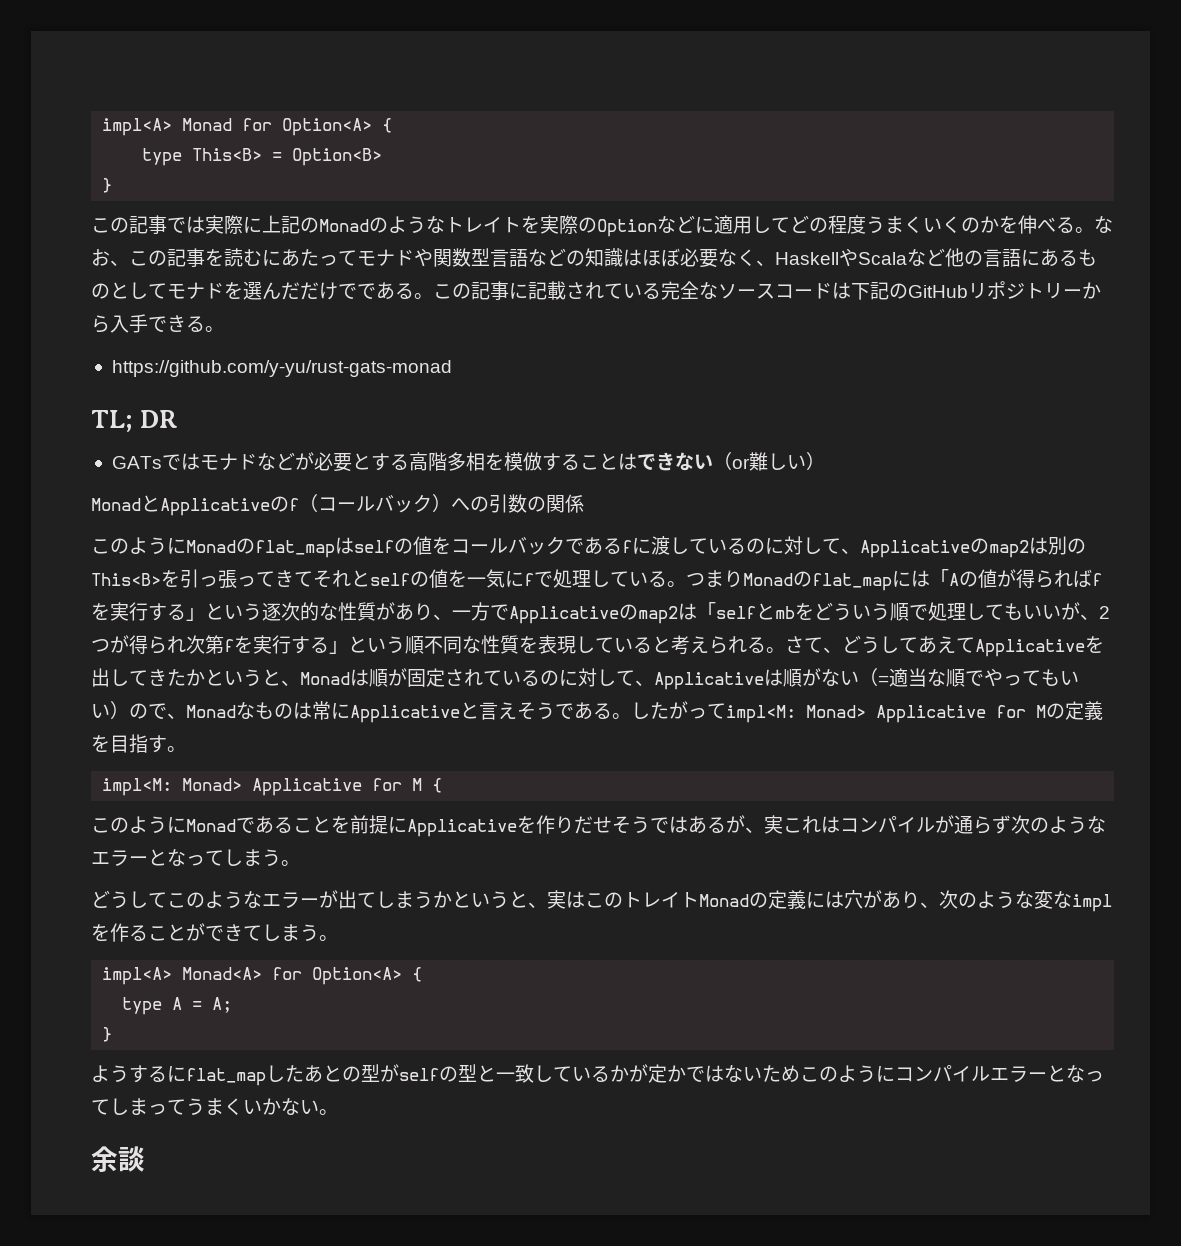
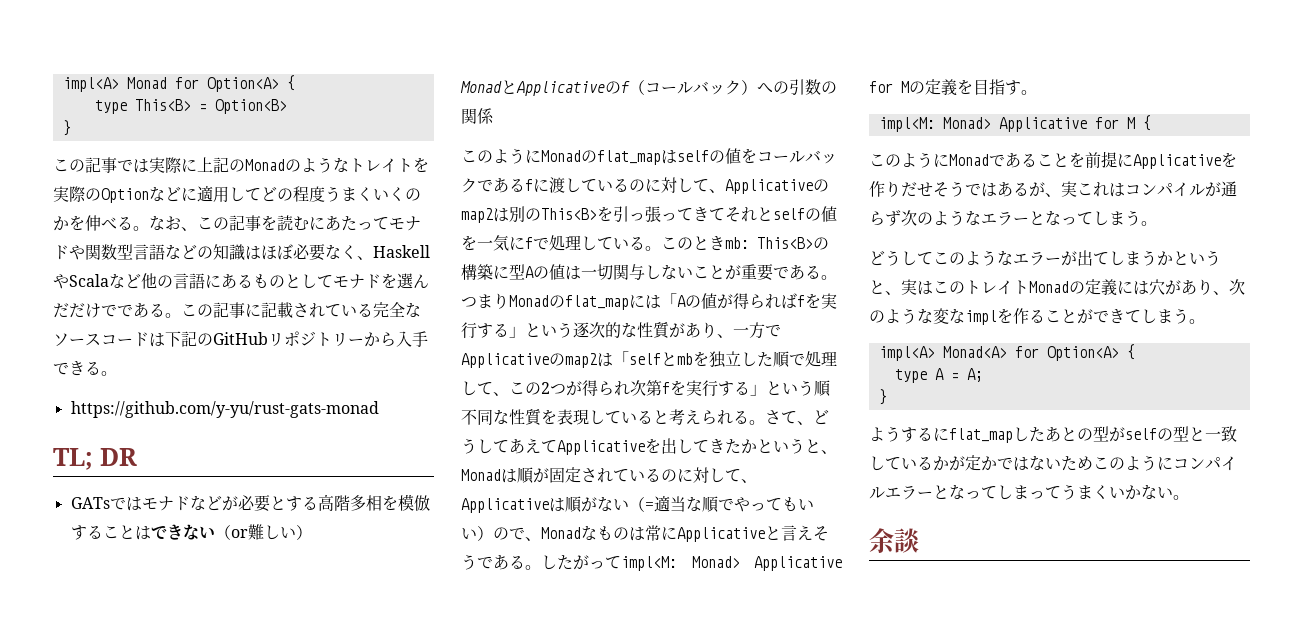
(686, 584) none -> [661,236,829,251] [461,264,837,281] このときmb: This<B>の構築に型Aの値は一切関与しないことが重要である。
[814,602,890,621] どういう -> [709,351,773,368] 独立した
[1004,602,1099,620] もいいが、 -> [493,382,541,396] 、この

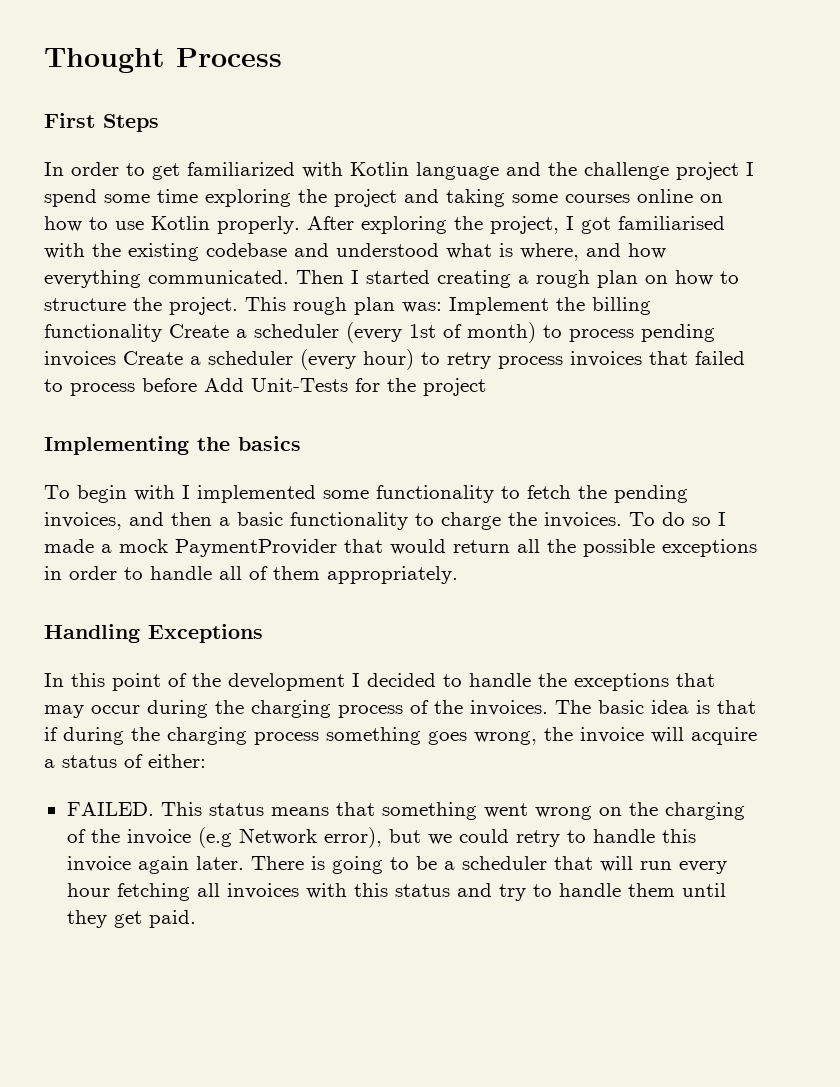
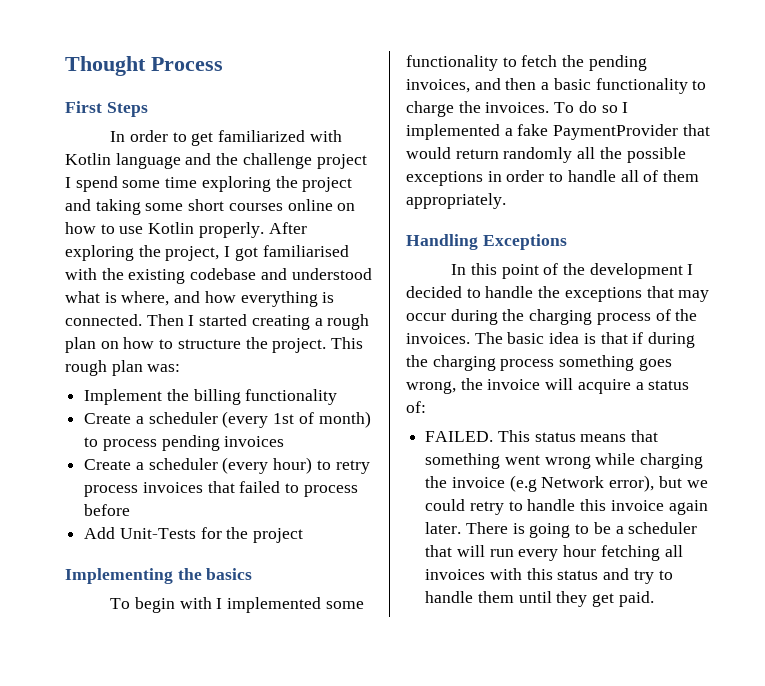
(558, 198) none -> [188,199,225,211] short
[148,270,289,284] communicated. -> [322,292,335,303] [65,314,142,326] is connected.
(442, 307) none -> (181, 368) //
(162, 333) none -> (338, 397) //
(116, 359) none -> (285, 441) //
(197, 385) none -> (131, 510) //
[44,539,168,553] made a mock -> [406,124,549,140] implemented a fake
(510, 546) none -> [503,147,573,163] randomly
[124,754,206,768] of either: -> [406,401,426,413] of:
[598,802,745,820] [66,829,86,843] on the charging of -> [595,453,704,469] while charging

**WORK REQUEST:** Copy the material exactly. Do not include the pictures.

**YOUR RESPONSE:**
(686, 584) none -> [661,236,829,251] [461,264,837,281] このときmb: This<B>の構築に型Aの値は一切関与しないことが重要である。
[814,602,890,621] どういう -> [709,351,773,368] 独立した
[1004,602,1099,620] もいいが、 -> [493,382,541,396] 、この

(558, 198) none -> [188,199,225,211] short
[148,270,289,284] communicated. -> [322,292,335,303] [65,314,142,326] is connected.
(442, 307) none -> (181, 368) //
(162, 333) none -> (338, 397) //
(116, 359) none -> (285, 441) //
(197, 385) none -> (131, 510) //
[44,539,168,553] made a mock -> [406,124,549,140] implemented a fake
(510, 546) none -> [503,147,573,163] randomly
[124,754,206,768] of either: -> [406,401,426,413] of:
[598,802,745,820] [66,829,86,843] on the charging of -> [595,453,704,469] while charging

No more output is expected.